Back at the charging station you can initiate the self-cleaning procedure by simply pressing a button at the top of the handle. Over the next two minutes the S7 Steam saturates and spins the roller brush, does the same with steam, and then uses suction and fast spinning to air dry the microfibre roller. All up this gets the mop head around 98% dry but visibly cleaner than it was before the cleaning cycle.
Tineco Floor One S7 Steam: Design
Aesthetically the S7 Steam does the trick, and from a UX perspective its design is simple enough to negate the need for a user manual, there is just the issue of the weight distribution.
Weighing in at 4.89kg without the additional 720g from a full water tank, the device is quite heavy for a handheld. Most of this weight sits in the mop head itself making the whole appliance bottom heavy. While that is great for standing stability, when you’re pushing it around it becomes unwieldy and difficult to manoeuvre. Pushing over 5kg across a slick surface builds up momentum faster than you’d expect which led the S7 to slam into walls more often than I’d like.
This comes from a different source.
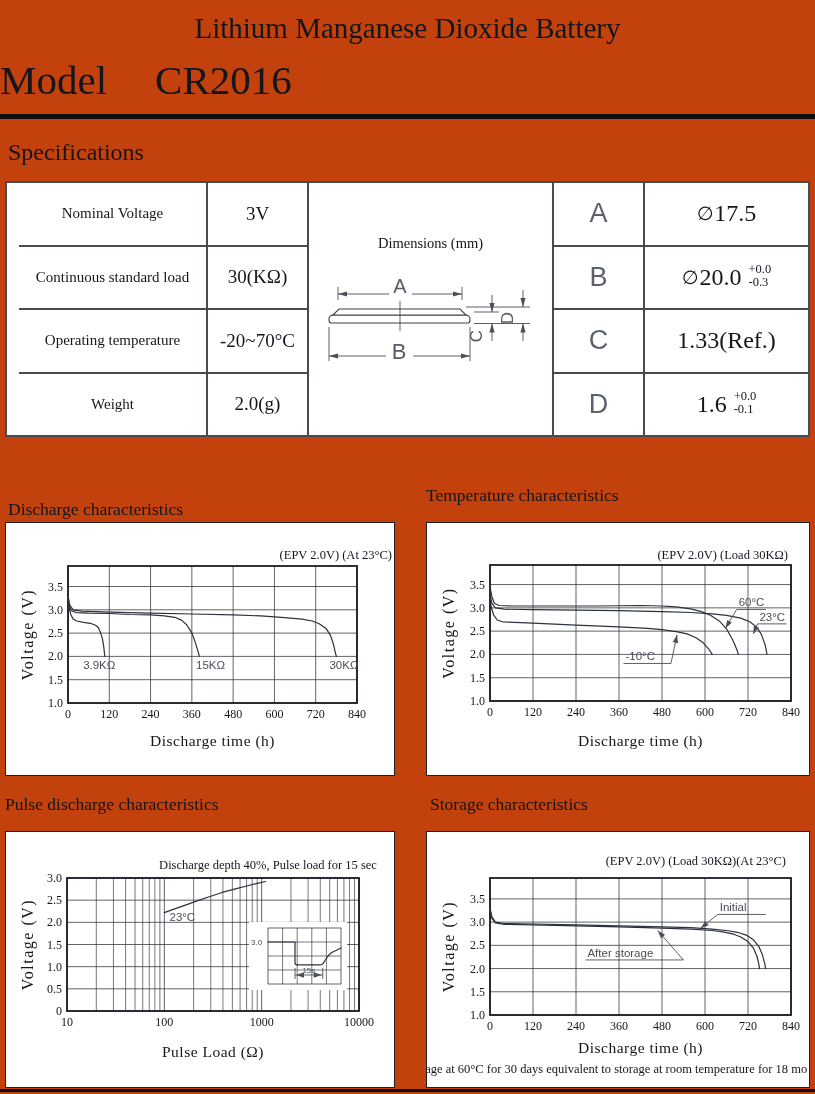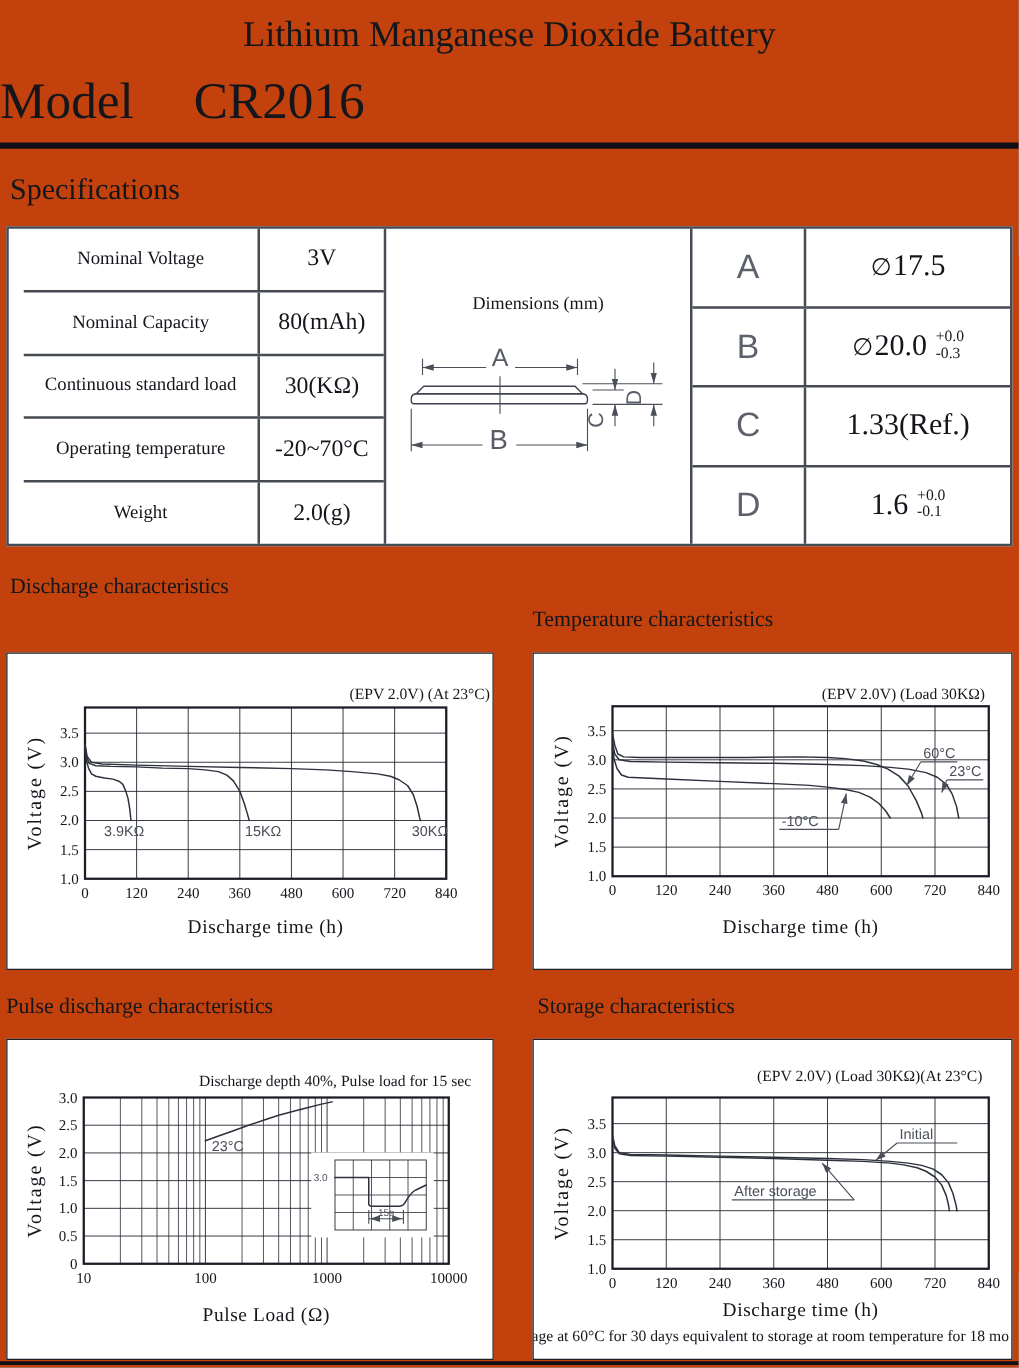"Nominal Capacity" div.srow { html: <div> <div>Nominal Capacity</div> <div>80(mAh)</div> </div> -> none }
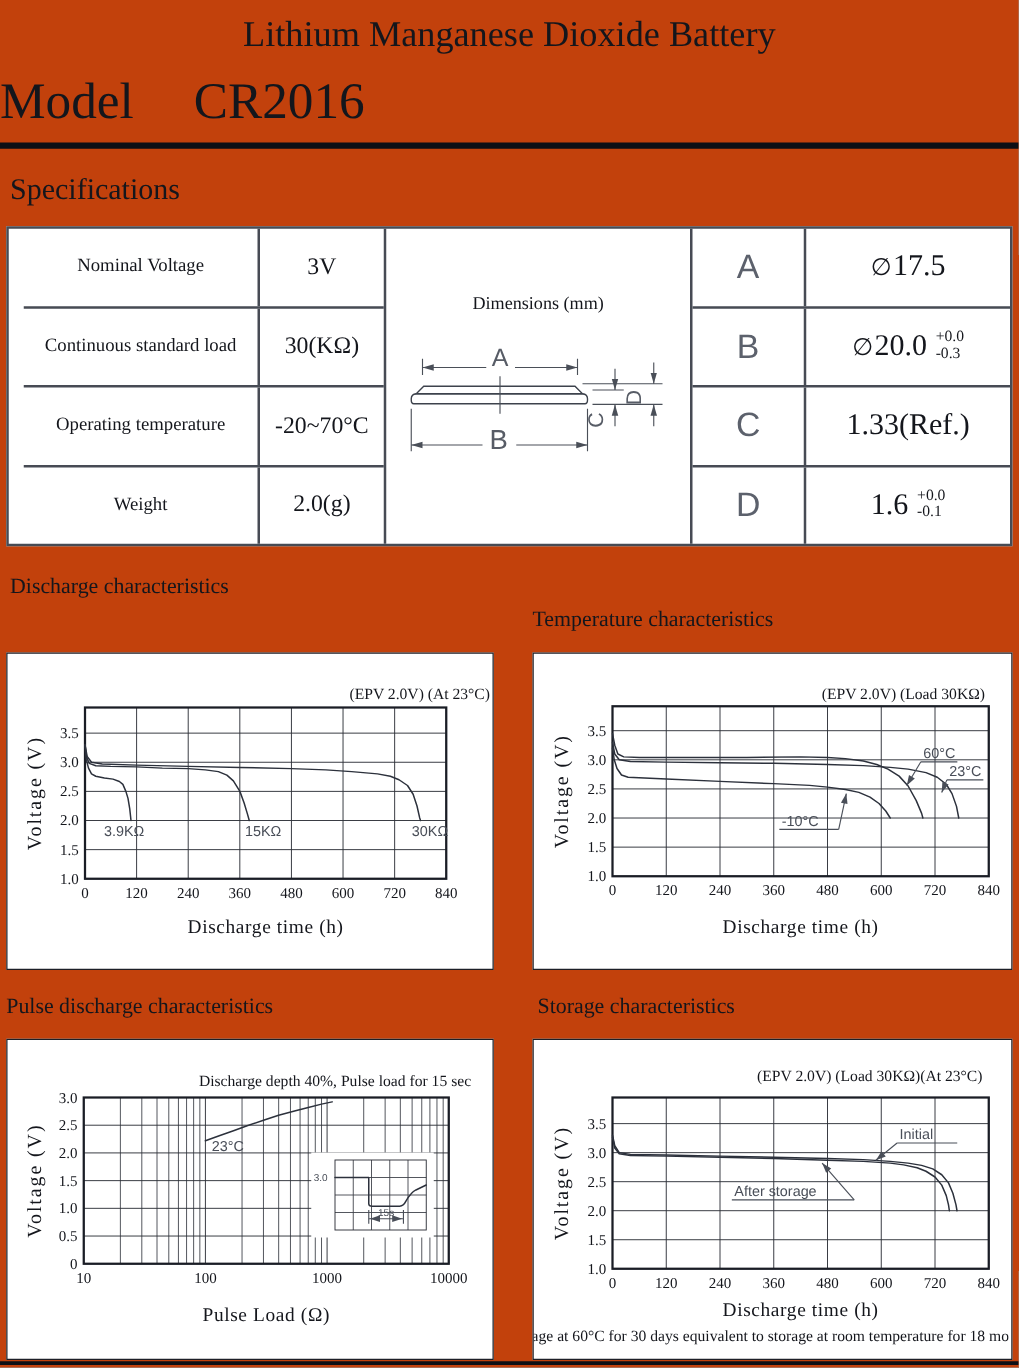"Discharge characteristics" div.ctitle { top: 458px -> 499px }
Tineco calls this “self-propulsion” and pitches it as a way to clean surfaces effortlessly without fatigue. I’d wager that this self-propulsion is really just inertia. While it is easy enough to keep the mop headed in one direction if you need to pull it back, or turn a corner - as you are likely to do while cleaning - you have to fight against it. It would be a better user experience if the weight was balanced better, similar to what Dyson implemented in its new WashG1. In Dyson’s version much of the weight is held closer to the top of the device which makes it feel lighter even though it is in fact heavier than the Tineco.
While weight is obviously a factor here it still would have been better to see a larger clean water canister. The 720ml bin lasted me long enough to do the kitchen and bathroom and one wash cycle. For me this is a relatively small area of floor, approximately 10m2 all up, but for people with larger areas of hard flooring I could see the water capacity becoming an issue. My bet is that the smaller capacity helps to lighten up the floor cleaner in operation. With the 720ml tank you’re already looking at 5.61kg and a litre would push that closer to 6kg.
How much does the Tineco One S7 Steam floor cleaner cost in Australia?
Retailing for $1,119 the Tineco One S7 Steam floor cleaner is only available from JB Hifi in Australia. You might get lucky and be able to grab one from eBay, but for the most part JB will be your best bet.
Prices are accurate as of the publish date. We may earn money if you purchase something through one of these links.
Is the Tineco S7 One Steam mop worth it?
Even without a fully accurate LED indicator system, the Tineco S7 Steam mop has the best performance we’ve seen in a steam mop. Its cleaning capabilities flow between cleaning surfaces and cleaning itself with equal ease. While it could benefit from better weight distribution and a larger clean water canister it is easily one of the best, and well thought out wet floor cleaners available on the market.